El tenis volvió a cruzar la línea de lo deportivo hacia lo surrealista en el Torneo de Hamburgo. Alejandro Davidovich logró el pase a octavos de final tras imponerse al francés Corentin Moutet por 6-4 y 6-4 en un partido intenso, largo y marcado por una nueva polémica del jugador galo, que volvió a perder el control en un momento clave del encuentro.
Más allá del resultado, el choque será recordado por una imagen insólita: Moutet se bajó los pantalones tras perder un punto, provocando la sorpresa del público y elevando aún más la tensión de un duelo ya cargado de fricción.
Davidovich sobrevive al caos y avanza con sufrimiento
El tenista malagueño firmó una victoria de resistencia más que de dominio. En casi dos horas de partido sobre la arcilla alemana, Davidovich tuvo que gestionar no solo el juego del rival, sino también un ambiente completamente alterado por las reacciones del francés.
El español supo aprovechar los momentos clave del encuentro:
- rompió el servicio en los primeros compases del partido,
- salvó un total de 13 bolas de break en contra,
- y convirtió 2 de las 3 oportunidades que tuvo al resto.
Un balance que refleja un partido irregular en estadísticas, pero eficaz en lo decisivo.
Moutet, otra vez protagonista por sus excentricidades
Corentin Moutet volvió a ser el centro de la polémica. Primero, tras un error que significó el 3-1 en el primer set, reaccionó con violencia contra su raqueta, lanzándola contra una pared del fondo de la pista.
Pero el episodio más comentado llegó poco después. Con 3-2 a favor de Davidovich y servicio del español, el francés perdió un punto disputado y respondió con un gesto completamente fuera de lo habitual: se bajó los pantalones en plena pista, ante la incredulidad del público.
Un comportamiento que volvió a poner en entredicho su capacidad de controlar la frustración en momentos de máxima tensión competitiva.
Un partido de alto riesgo mental
Más allá del espectáculo extradeportivo, el encuentro fue también una batalla exigente desde lo tenístico. Davidovich acumuló:
- 38 golpes ganadores
- 39 errores no forzados
Un equilibrio que refleja un duelo irregular, pero en el que el español supo mantenerse firme cuando el partido se rompía emocionalmente.

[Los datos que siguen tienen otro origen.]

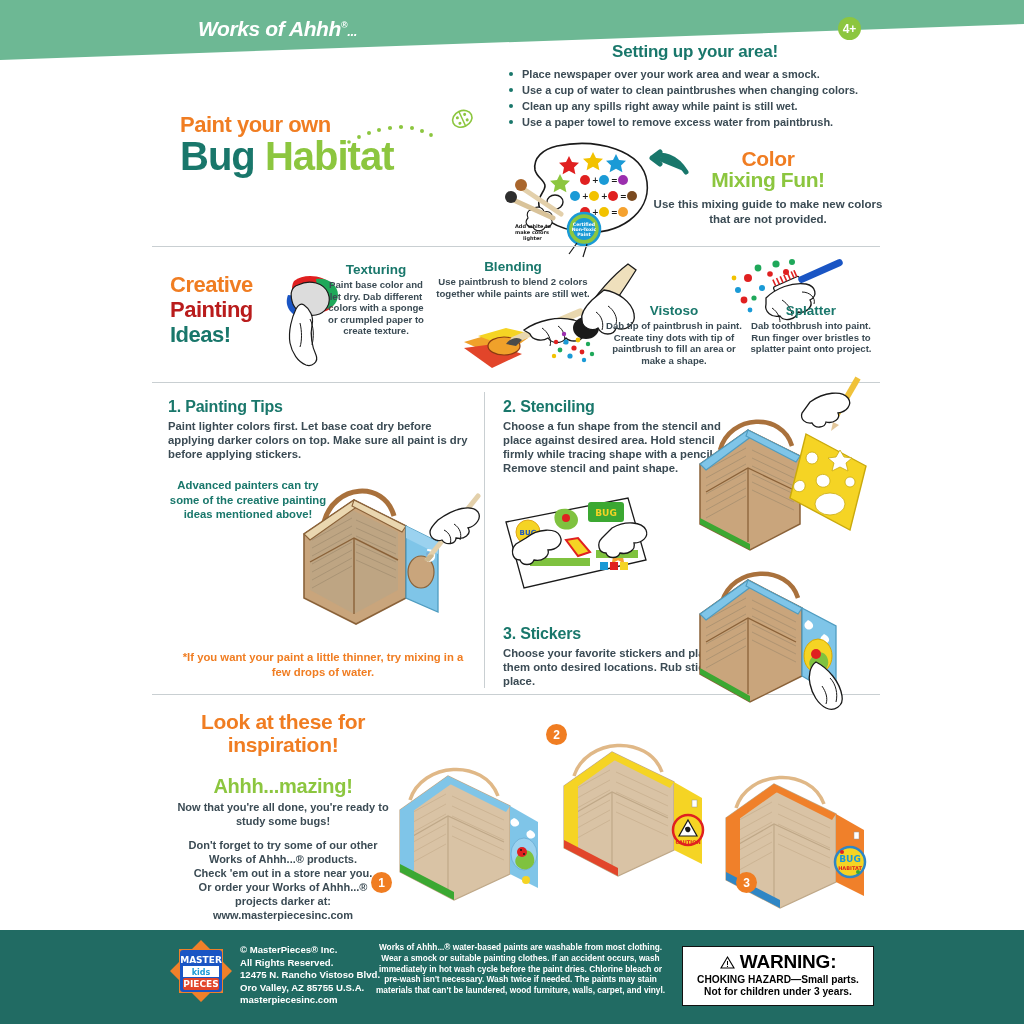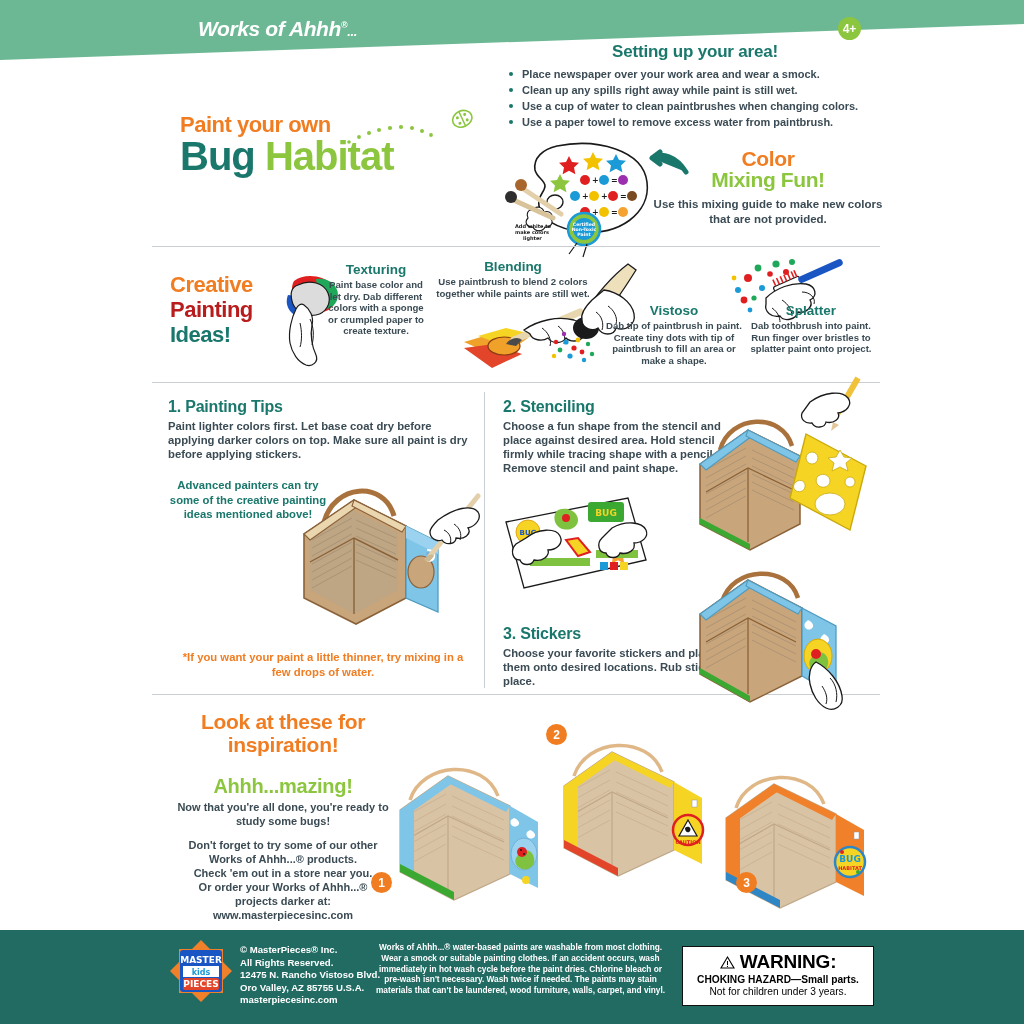--- a/index.html
+++ b/index.html
@@ -124,21 +124,21 @@
   
   .footer{position:absolute;left:0;top:930px;width:1024px;height:94px;background:#216b63;}
   .mp-logo{position:absolute;left:170px;top:940px;width:62px;height:62px;}
   .fcopy{position:absolute;left:240px;top:944px;color:#fff;font-size:9.6px;line-height:12.6px;font-weight:bold;}
   .fpaint{position:absolute;left:373px;top:942px;width:295px;text-align:center;color:#fff;
     font-size:8.3px;line-height:10.8px;font-weight:bold;}
   .warnbox{position:absolute;left:682px;top:946px;width:190px;height:58px;background:#fff;border:1px solid #111;}
   .warn-head{display:flex;align-items:center;justify-content:center;gap:5px;margin-top:4px;}
   .warn-head .wt{font-size:19px;font-weight:bold;color:#000;letter-spacing:-.2px;}
   .warn-l2{text-align:center;font-size:10.2px;font-weight:bold;color:#000;line-height:12px;margin-top:1px;}
-  .warn-l3{text-align:center;font-size:10.2px;font-weight:normal;color:#000;line-height:12px;}
+  .warn-l3{text-align:center;font-size:10.2px;font-weight:bold;color:#000;line-height:12px;}
 
   
   .illus{position:absolute;}
   svg{display:block;overflow:visible;}
 </style>
 </head>
 <body>
 
 <div class="page">
 
@@ -147,22 +147,22 @@
   <div class="brand-logo">
     <span>Works of Ahhh</span><span class="reg">®</span><span class="dots">...</span>
   </div>
 
   <div class="age-badge">4+</div>
 
   <div class="setup">
     <h2>Setting up your area!</h2>
     <ul>
       <li>Place newspaper over your work area and wear a smock.</li>
+      <li>Use a cup of water to clean paintbrushes when changing colors.</li>
       <li>Clean up any spills right away while paint is still wet.</li>
-      <li>Use a cup of water to clean paintbrushes when changing colors.</li>
       <li>Use a paper towel to remove excess water from paintbrush.</li>
     </ul>
   </div>
 
   <div class="title-block">
     <div class="t-paint">Paint your own</div>
     <div class="t-main">
       <span class="t-bug">Bug</span>
       <span class="t-hab">Habitat</span>
     </div>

De Miñaur, siguiente obstáculo
Con esta victoria, Davidovich accede a los octavos de final, donde le espera un desafío de máxima exigencia: el australiano Alex de Miñaur, tercer cabeza de serie del torneo y uno de los grandes favoritos al título.
Un salto de nivel inmediato para el español, que deberá elevar su consistencia si quiere seguir avanzando en Hamburgo.